Great question, thanks Greg!
What you're looking at, when looking at all sources published by Elastic, is a mix of actual strategy and also decisions that predates ECS. ECS turned 1.0 a little over a year ago , while the Elasticsearch community has been going strong for around 10 years. So you have to take some and leave some.
ECS offers this guidance on custom fields, but it doesn't quite touch on your question:
https://www.elastic.co/guide/en/ecs/current/ecs-custom-fields-in-ecs.html
So as you point out, when there's different strategies that can be employed to structuring custom fields:
- leaf field at the root of a document:
{ "my_field": "foo" }
- adding leaf fields within existing ECS fields:
{ "event": { "my_field": "foo" } }
- field inside a namespace:
{ "my_schema": { "my_field": "foo" } }
- vendor namespace, subject namespace(s), then fields:
{ "vendor": { "my_schema": { "my_field": "foo" } } }
.
Note that this nesting can go more than one level, especially if a product produces more than one type of events { "vendor": { "product": { "dataset": { "my_field": "foo" } } } }
You can find all of the above in Beats.
One very important aspect that drives a lot the design of ECS and can apply to custom fields, is that using nesting literally creates new namespaces that allow us to avoid clashes between concepts that are similarly named, but related to different things.
Just based on this concept we can dismiss no 1. above. Fields at the root of documents are discouraged in ECS, because they take up a whole namespace.
Think of {"user": "alice"}
. Now we'd like to track user id, email and so on... Much better to be able to grow inside of a namespace: {"user": { "name": "alice", "id": ...}
.
No 2. above should be avoided, because this can cause confusion for end users (why isn't event.my_field
in the ECS docs?) and because there's a higher chance of having a conflict, if ECS ever decides to add event.my_field
.
However it's sometimes acceptable to do no 2. Either for forward compatibility (e.g. ECS has merged a change that's not yet released officially) or because the concept is so simple that if it ever gets in, you're likely to guess the semantics right anyway. If ECS ever adds the concept as another name, then you just transition from one field name to the other; you can have both fields at the same time during the transition while all consumers of the data get adjusted.

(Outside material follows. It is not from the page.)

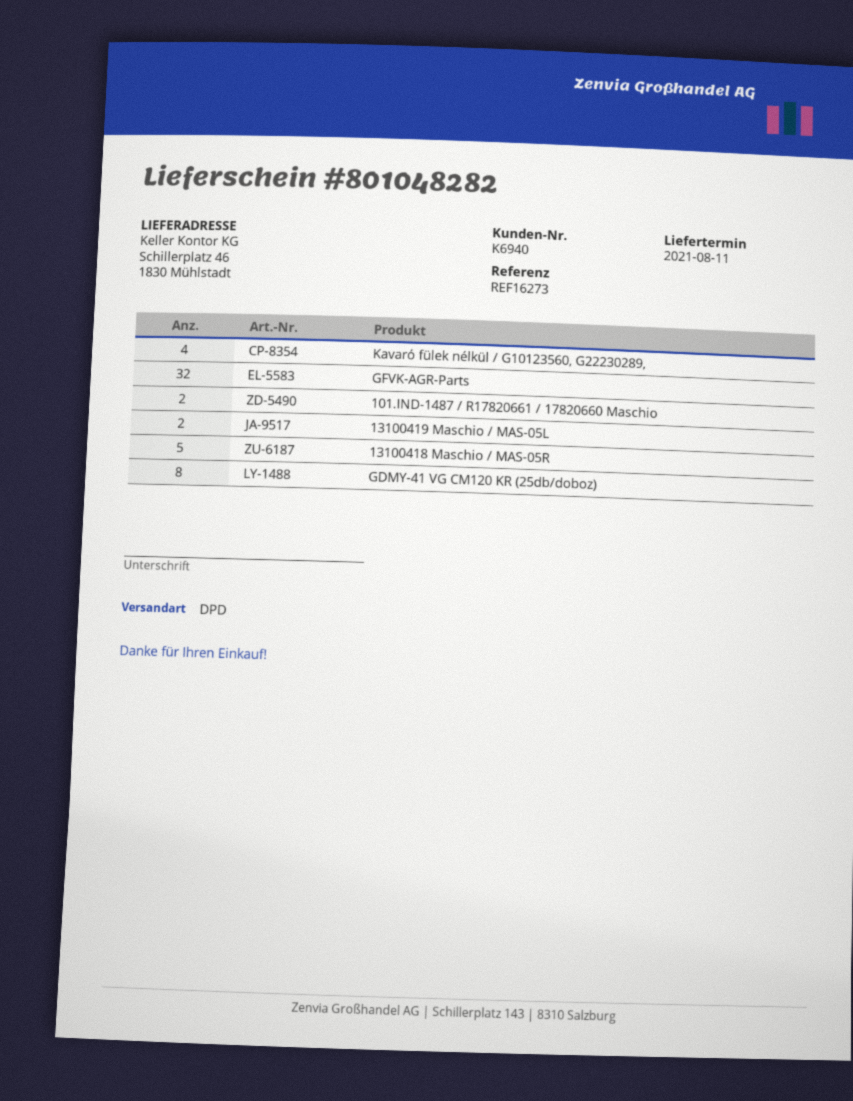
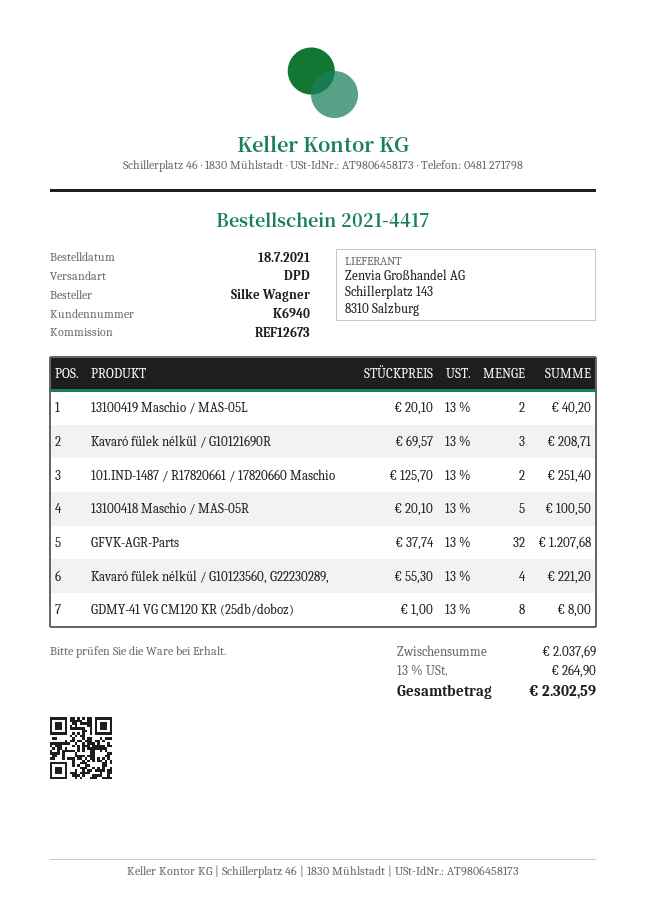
reference: REF16273 -> REF12673
Kavaró fülek nélkül / G10121690R: none -> 3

The ideal ways are really no 3 and 4, IMO. Sometimes there's no concept of a vendor, and the data source in question really only produces one kind of event. So one level nesting could be enough.
I think in most cases though, it's useful to have multiple levels of nesting. You make a good point that the custom fields for Elastic stack logs are directly under a product namespace, and it would be a good idea to eventually move them under a vendor namespace. This allows the definition of vendor-wide concepts, while giving each product its own namespace as well. You can think of our common stack release, for example:
Logstash log:
{ "elastic": {
"stack_version": "7.6.1",
"logstash": { "pipeline_id"... }
} }
Elasticsearch log:
{ "elastic": {
"stack_version": "7.6.1",
"elasticsearch": { "node_name"... } } }
Now looping back on the doc link I shared above, ideally you'll want to create a top level namespace that's unlikely to ever get into ECS. A brand name (vendor, product) or a project name can be good choices. By contrast, starting at the top with a general concept poses a risk that ECS later adds this concept. So this is not the ideal approach.
However while you work within this custom namespace, it's fine to use general concepts again, since by definition you're inside your own namespace. Think of correlation between your org's many models Cisco firewalls (presumably):
Model 1:
{ "cisco": {
"firewall": { "foo": "some general firewall concept" },
"model1": { model1-specific fields }
} }
Model 2:
{ "cisco": {
"firewall": { "foo": "some general firewall concept" },
"model2": { model2-specific fields }
} }
Now you can correlate between general firewall concepts, no matter the exact model, while still leaving room for model-specific details.
All of the above is guidance on how to structure your own custom events. Note that if your goal is specifically to correlate between one of your custom data sources with a specific Beats module (e.g. one coming in via Kafka + Logstash and one coming directly from Beats), you're welcome to match what Beats does, even if it's not in ECS.